**TASK TO CARRY OUT:** Your answer should hold exactly the lines below from the line with "total: 12041.53 -> 10727.90" through the line with "subtotal: 6207.71 -> 6073.63", both included, and no pictures at all.

--- AVAILABLE RECORDS ---

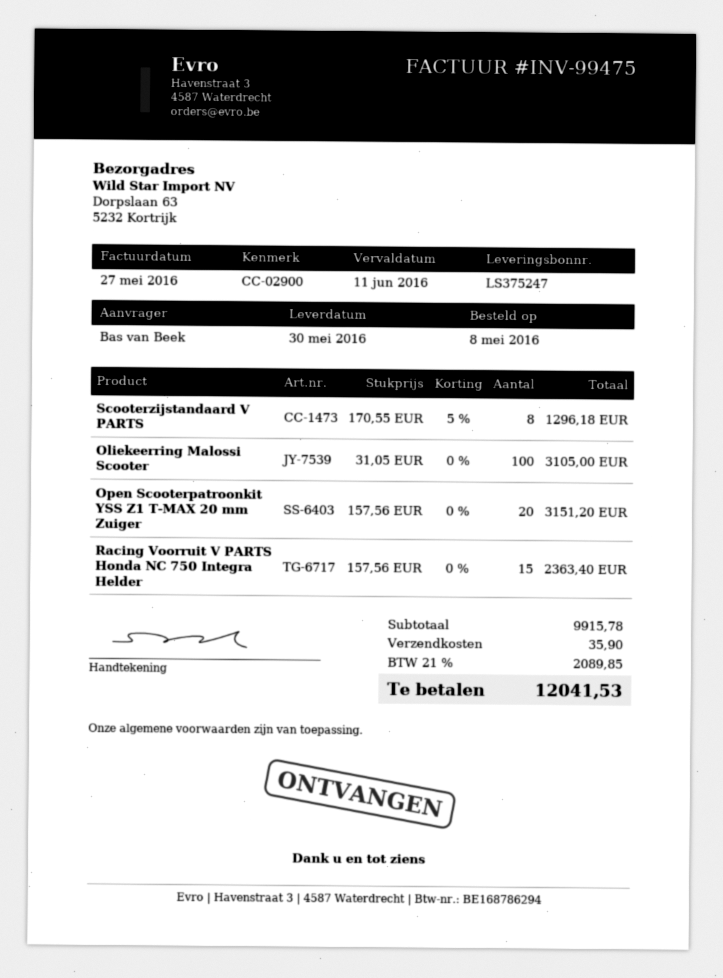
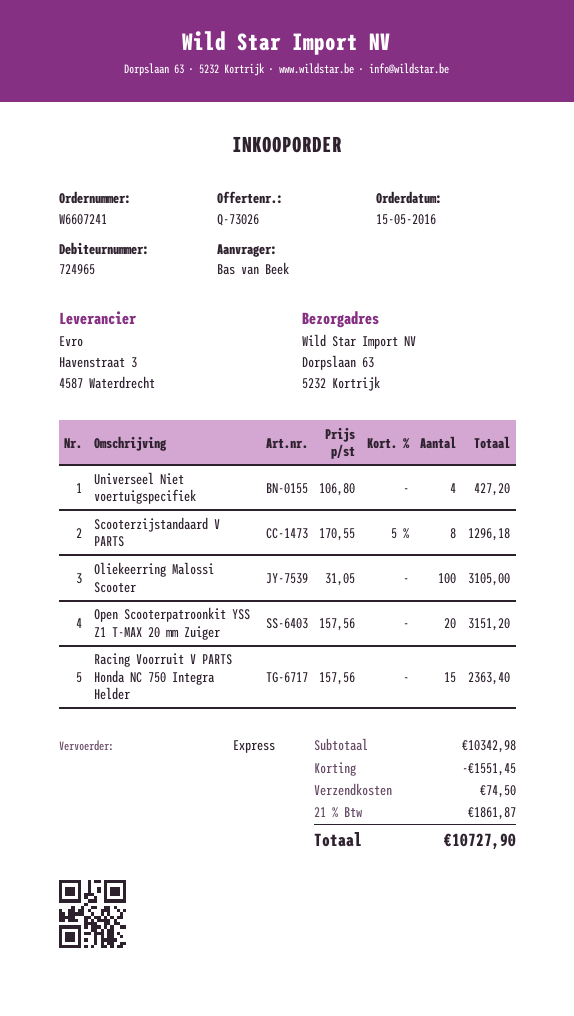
order date: 2016-05-08 -> 2016-05-15
Universeel Niet voertuigspecifiek: none -> 4 x 106.80 = 427.20
subtotal: 9915.78 -> 10342.98
discount: none -> 1551.45
shipping: 35.90 -> 74.50
tax: 21% = 2089.85 -> 21% = 1861.87
total: 12041.53 -> 10727.90

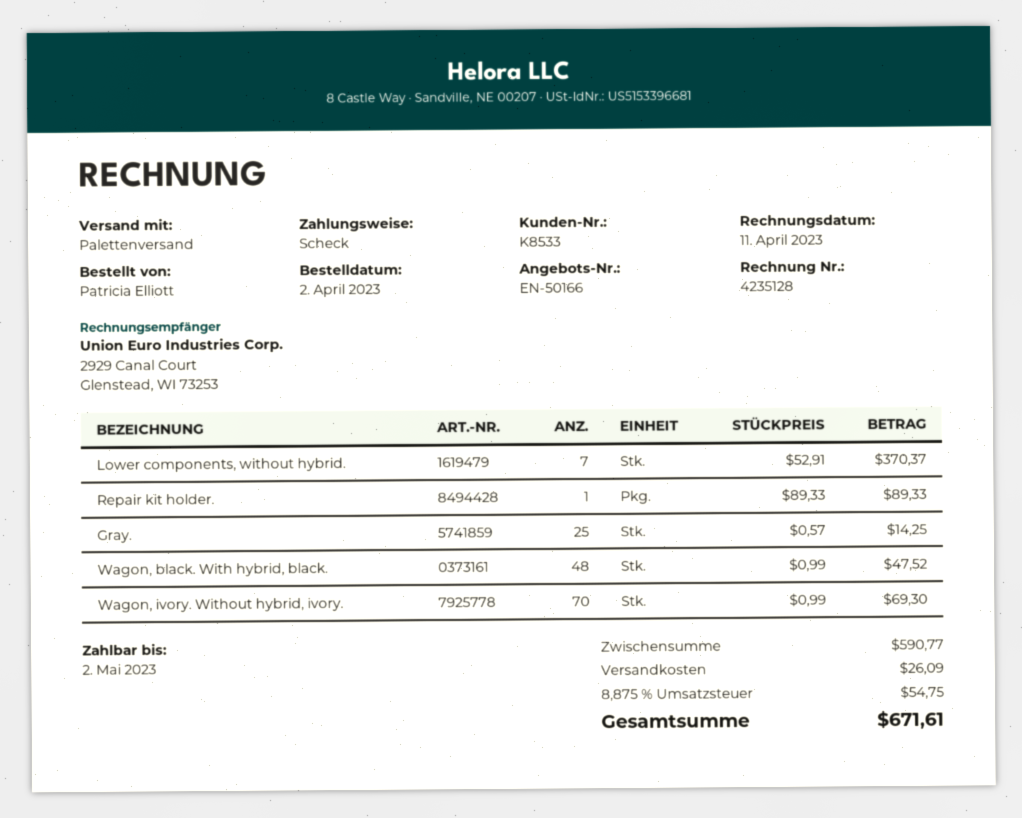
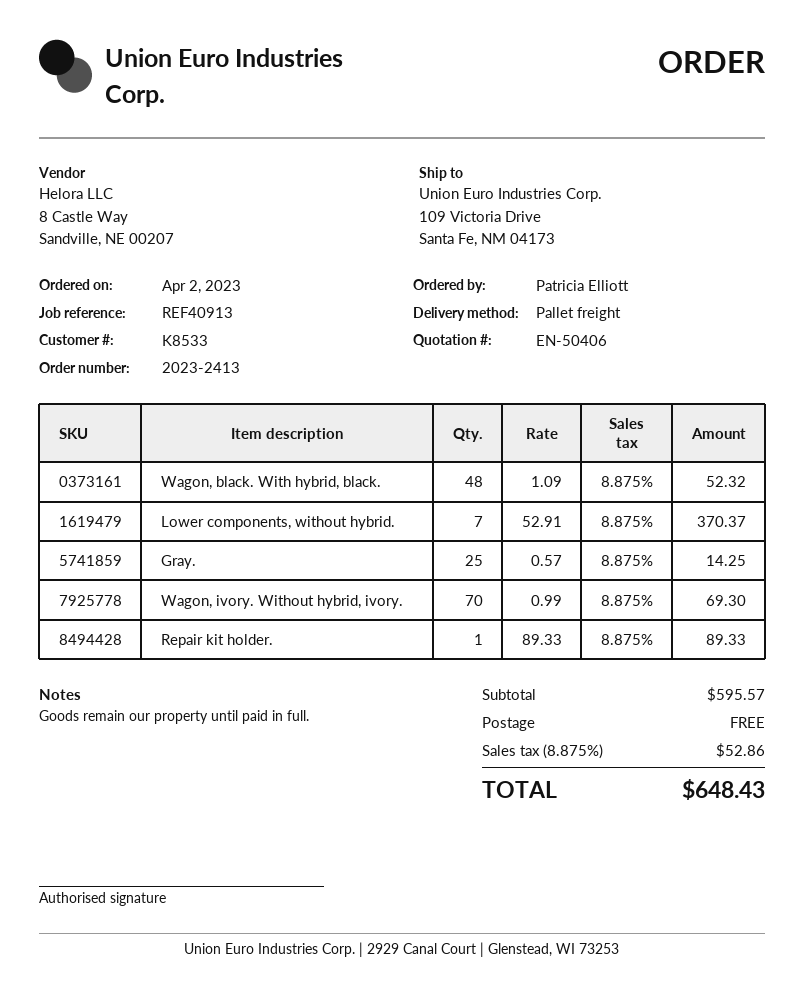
quote number: EN-50166 -> EN-50406
Wagon, black. With hybrid, black.: 48 x 0.99 = 47.52 -> 48 x 1.09 = 52.32
subtotal: 590.77 -> 595.57
shipping: 26.09 -> 0.00
tax: 8.875% = 54.75 -> 8.875% = 52.86
total: 671.61 -> 648.43

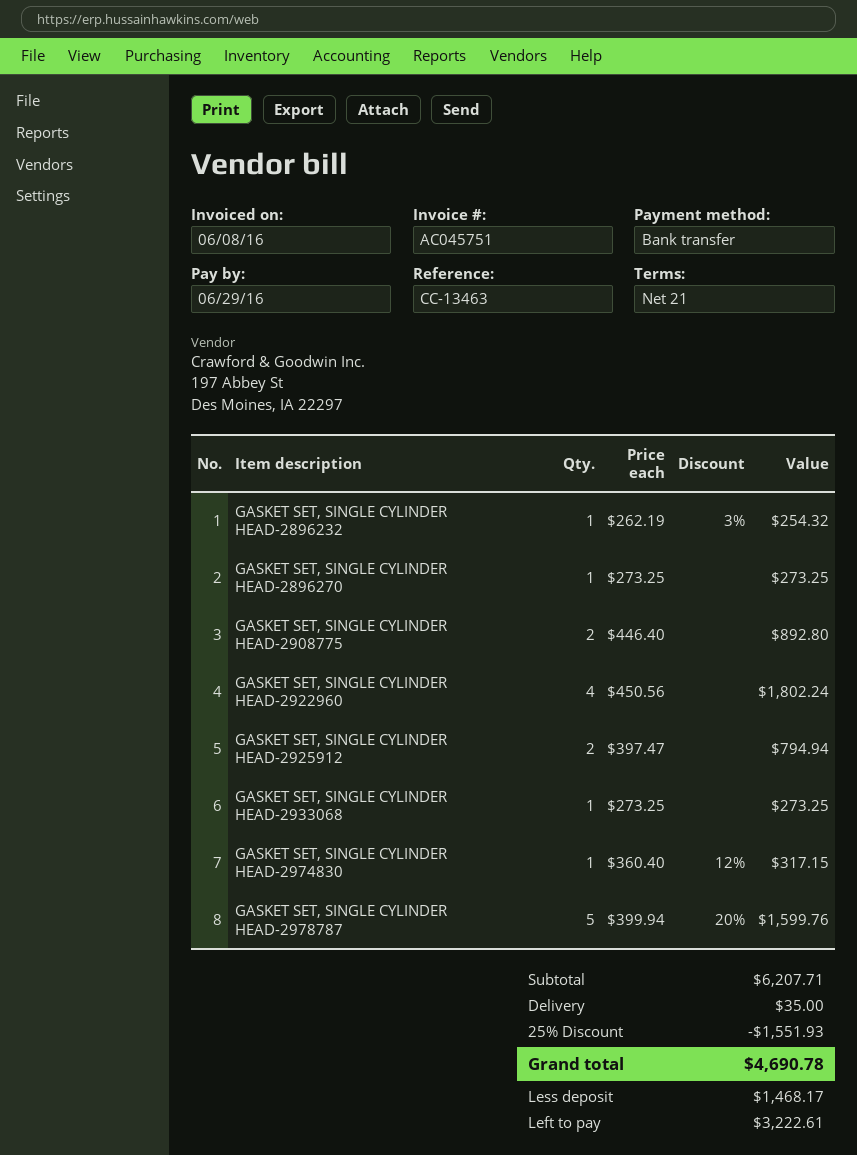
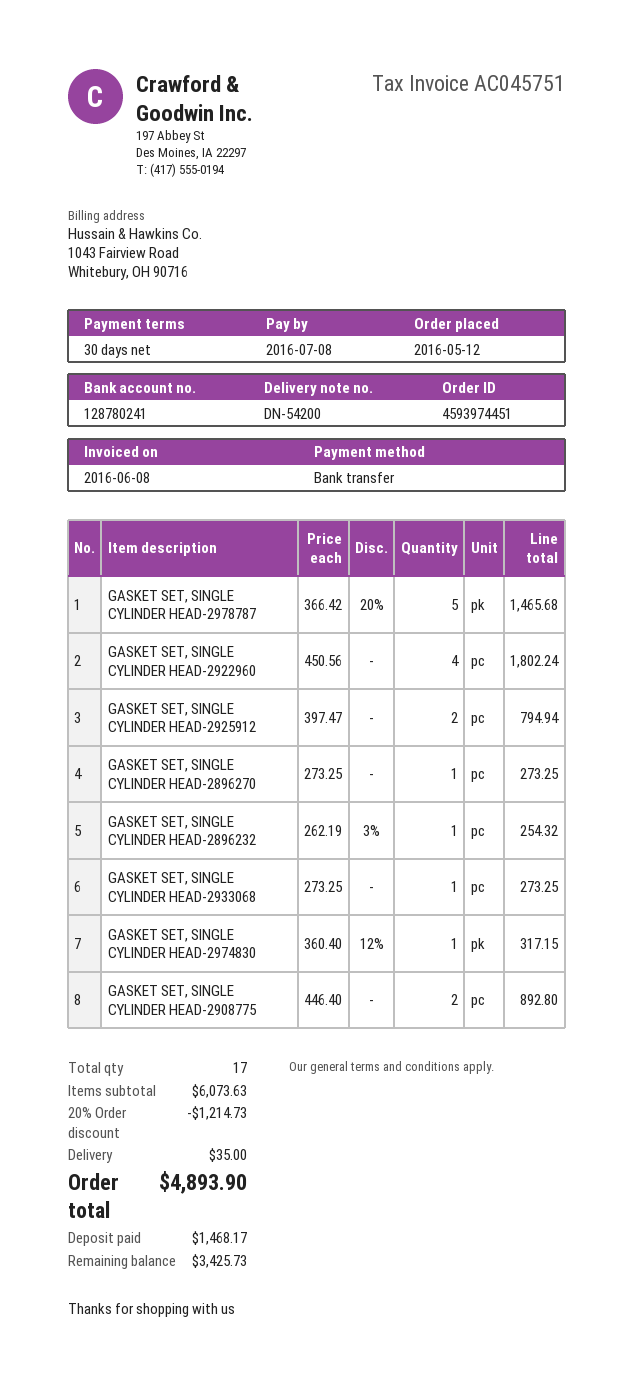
payment terms: 21 days -> 30 days
due date: 2016-06-29 -> 2016-07-08
GASKET SET, SINGLE CYLINDER HEAD-2978787: 5 x 399.94 - 20% = 1599.76 -> 5 x 366.42 - 20% = 1465.68
subtotal: 6207.71 -> 6073.63
discount: 25% = 1551.93 -> 20% = 1214.73
total: 4690.78 -> 4893.90
balance: 3222.61 -> 3425.73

---

**COMPLETED TASK:**
total: 12041.53 -> 10727.90

quote number: EN-50166 -> EN-50406
Wagon, black. With hybrid, black.: 48 x 0.99 = 47.52 -> 48 x 1.09 = 52.32
subtotal: 590.77 -> 595.57
shipping: 26.09 -> 0.00
tax: 8.875% = 54.75 -> 8.875% = 52.86
total: 671.61 -> 648.43

payment terms: 21 days -> 30 days
due date: 2016-06-29 -> 2016-07-08
GASKET SET, SINGLE CYLINDER HEAD-2978787: 5 x 399.94 - 20% = 1599.76 -> 5 x 366.42 - 20% = 1465.68
subtotal: 6207.71 -> 6073.63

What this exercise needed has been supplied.